EXERCISE AIM:
Pictures excluded, return the lines below from the first through the line holding "payment method: bank transfer -> direct debit".

DATA PROVIDED:
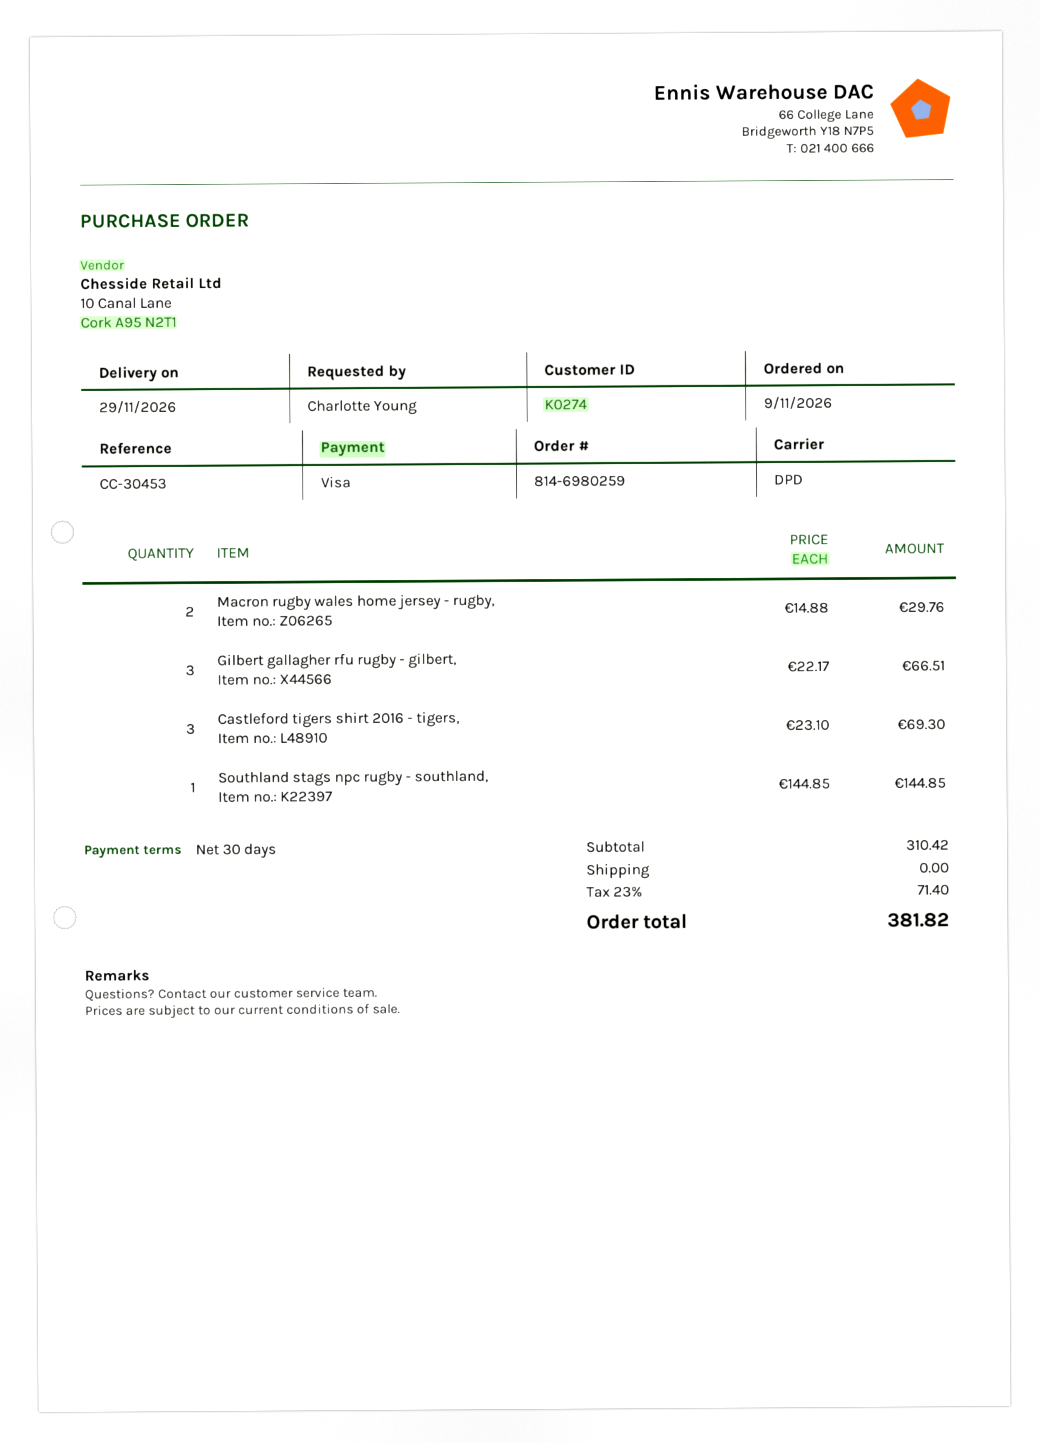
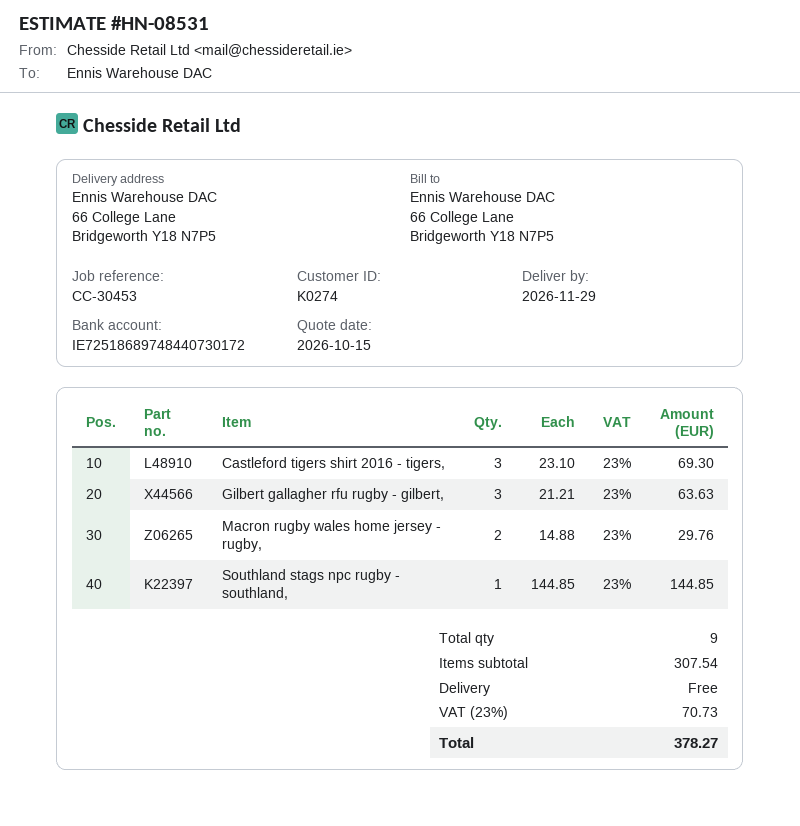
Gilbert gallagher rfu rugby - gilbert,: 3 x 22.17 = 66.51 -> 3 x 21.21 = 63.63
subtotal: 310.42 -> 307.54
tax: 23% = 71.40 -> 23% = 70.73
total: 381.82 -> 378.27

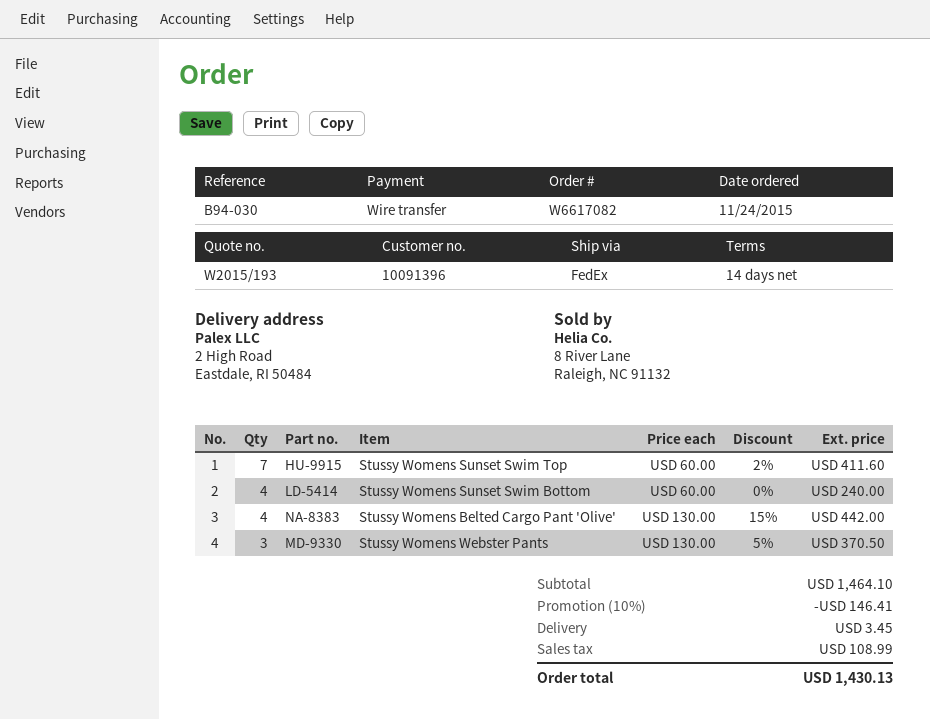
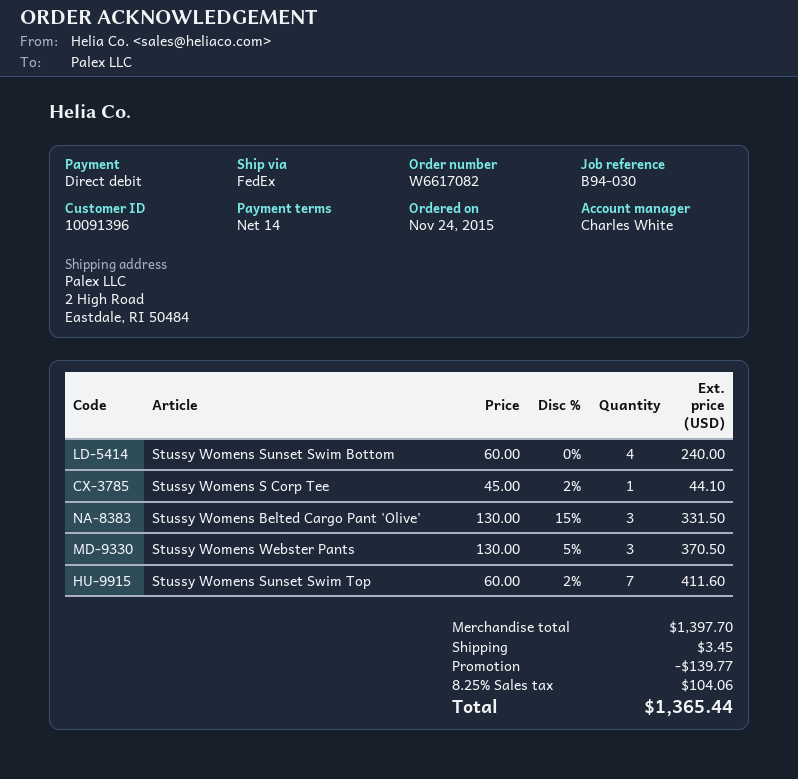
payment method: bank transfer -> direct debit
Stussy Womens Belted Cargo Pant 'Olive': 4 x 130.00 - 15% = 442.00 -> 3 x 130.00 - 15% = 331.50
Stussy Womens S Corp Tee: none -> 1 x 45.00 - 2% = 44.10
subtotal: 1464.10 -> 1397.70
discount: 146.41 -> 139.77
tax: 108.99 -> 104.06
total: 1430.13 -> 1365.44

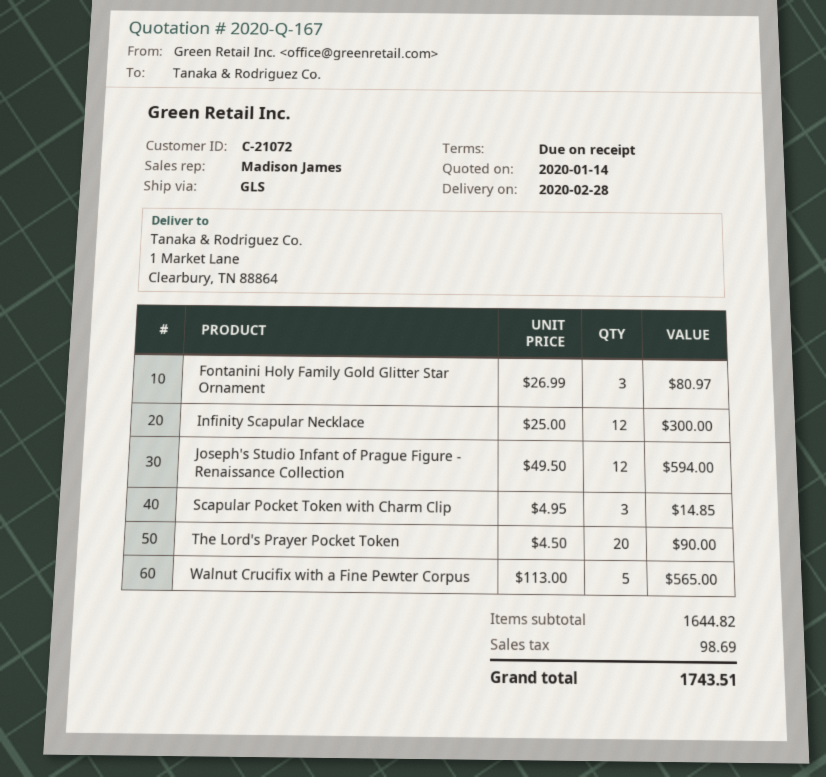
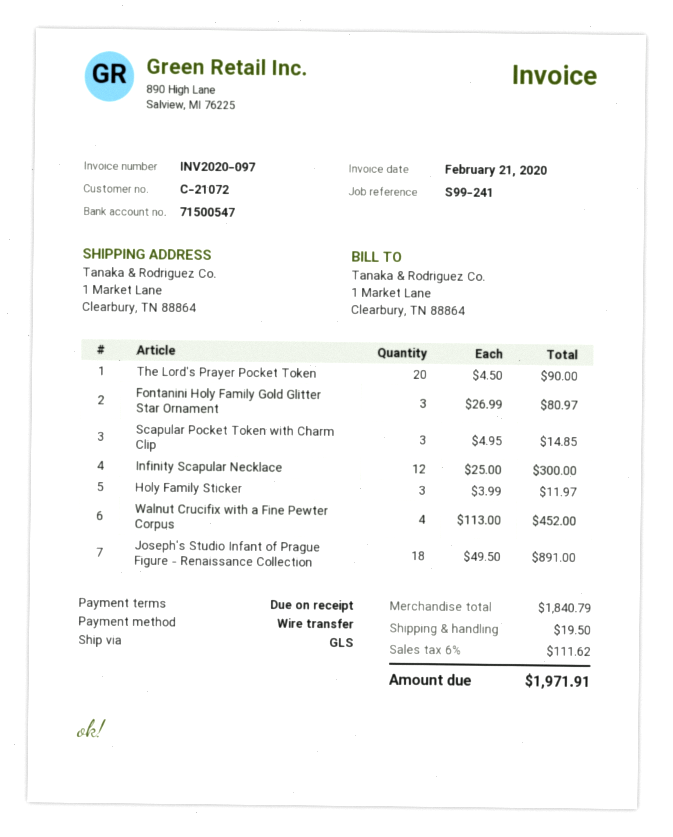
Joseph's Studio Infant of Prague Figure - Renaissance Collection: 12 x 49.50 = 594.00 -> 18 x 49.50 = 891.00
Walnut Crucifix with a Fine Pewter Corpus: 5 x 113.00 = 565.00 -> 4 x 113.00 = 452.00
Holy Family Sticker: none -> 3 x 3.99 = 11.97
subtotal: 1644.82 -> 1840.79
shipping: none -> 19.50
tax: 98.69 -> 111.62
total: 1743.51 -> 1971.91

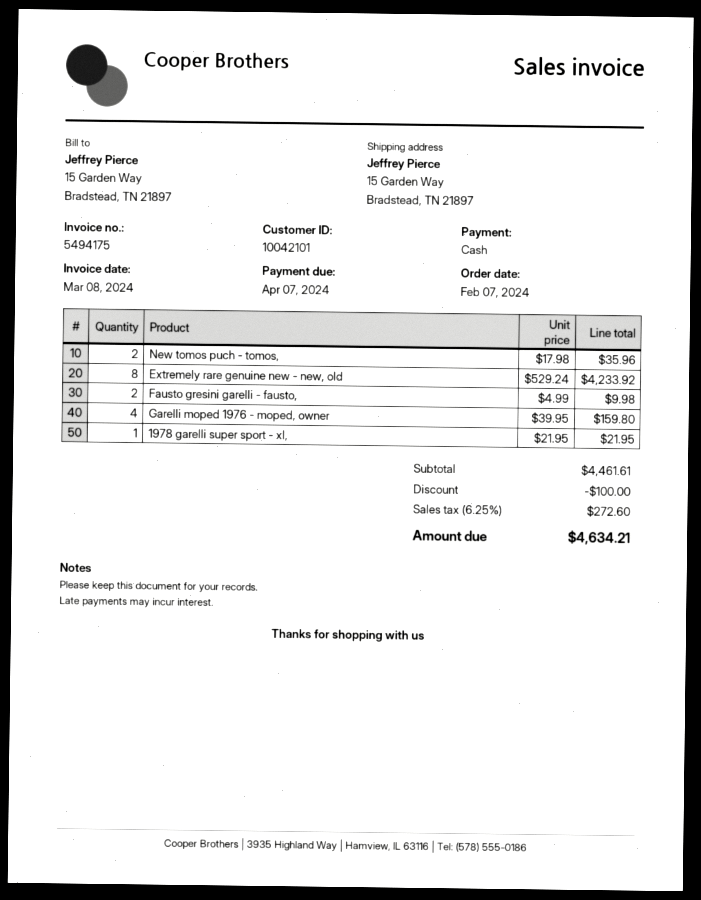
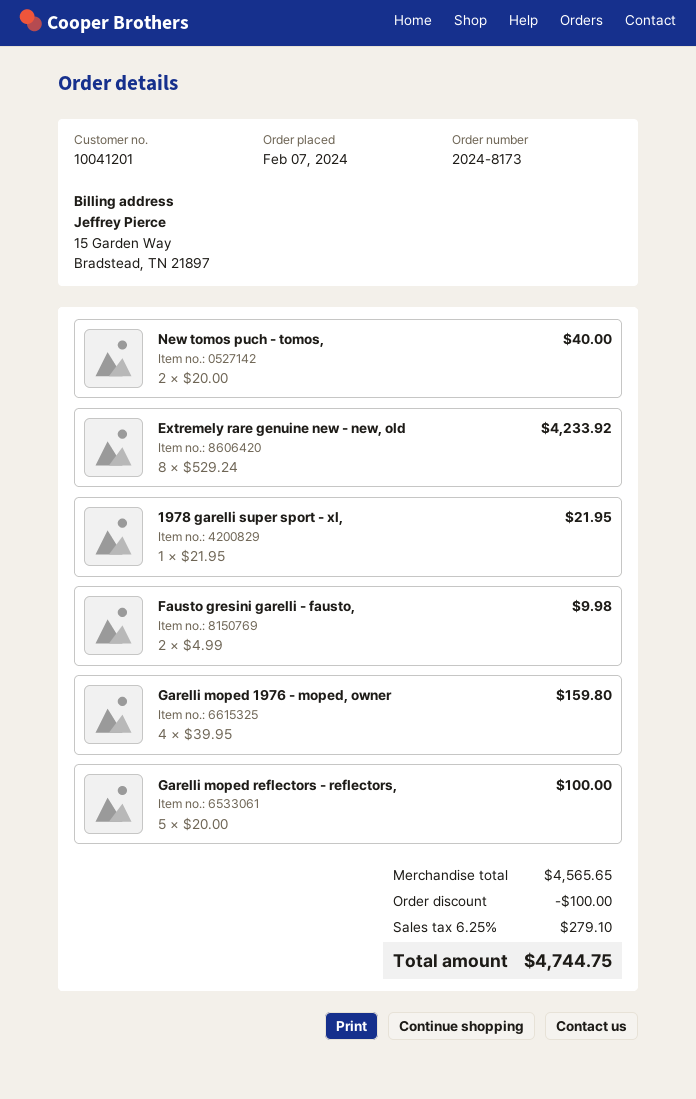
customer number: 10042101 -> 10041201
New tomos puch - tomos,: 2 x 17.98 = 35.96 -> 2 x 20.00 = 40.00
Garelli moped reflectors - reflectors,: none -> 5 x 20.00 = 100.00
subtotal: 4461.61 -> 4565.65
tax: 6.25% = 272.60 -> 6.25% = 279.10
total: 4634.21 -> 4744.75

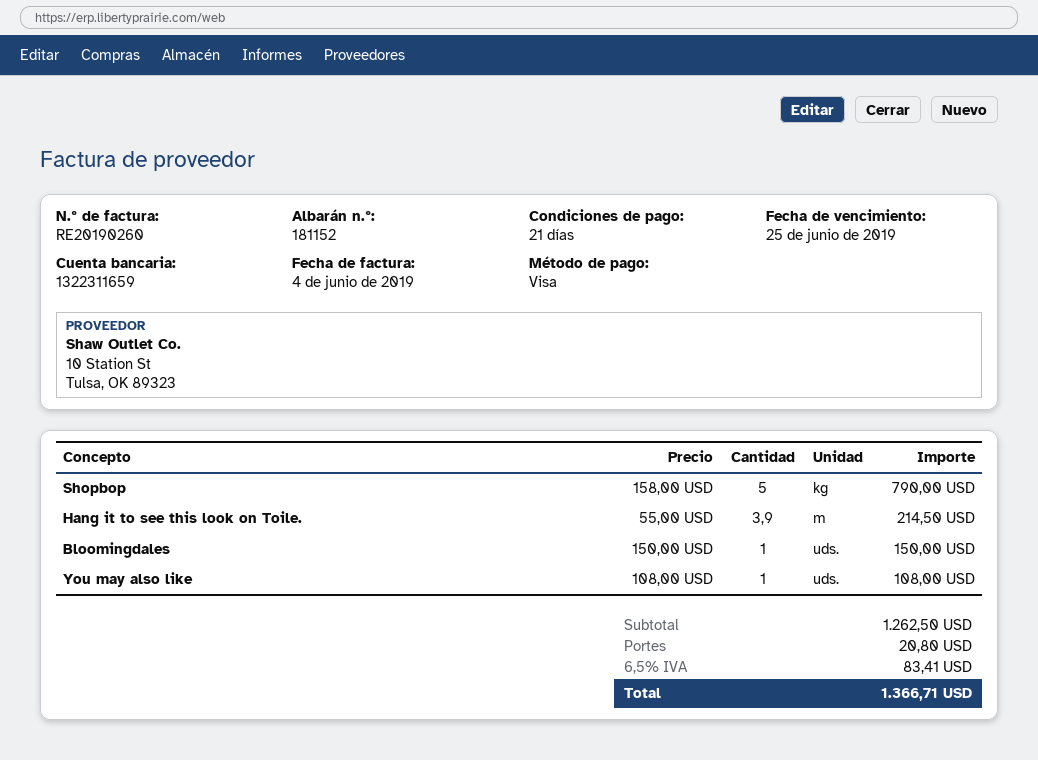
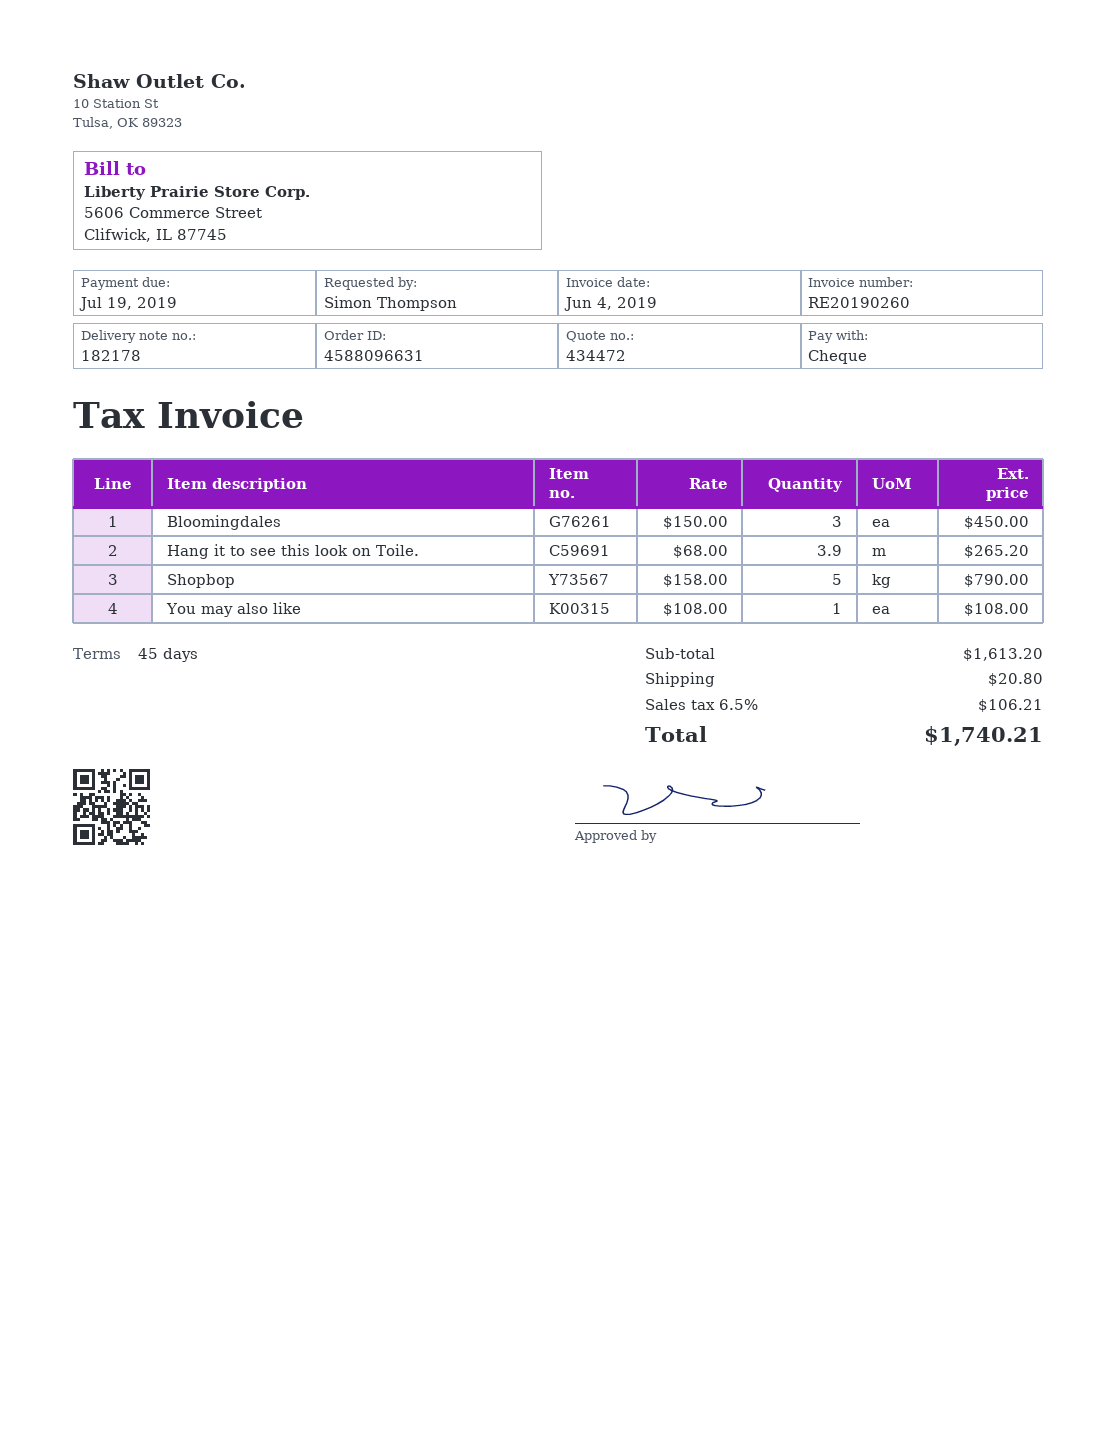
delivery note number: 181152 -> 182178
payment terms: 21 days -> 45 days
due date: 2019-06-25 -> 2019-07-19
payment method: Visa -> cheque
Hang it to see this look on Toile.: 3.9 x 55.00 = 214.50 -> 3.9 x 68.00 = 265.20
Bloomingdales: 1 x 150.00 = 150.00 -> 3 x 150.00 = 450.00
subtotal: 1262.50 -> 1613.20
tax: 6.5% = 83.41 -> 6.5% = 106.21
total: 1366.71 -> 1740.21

OUTPUT FOR THIS TASK:
Gilbert gallagher rfu rugby - gilbert,: 3 x 22.17 = 66.51 -> 3 x 21.21 = 63.63
subtotal: 310.42 -> 307.54
tax: 23% = 71.40 -> 23% = 70.73
total: 381.82 -> 378.27

payment method: bank transfer -> direct debit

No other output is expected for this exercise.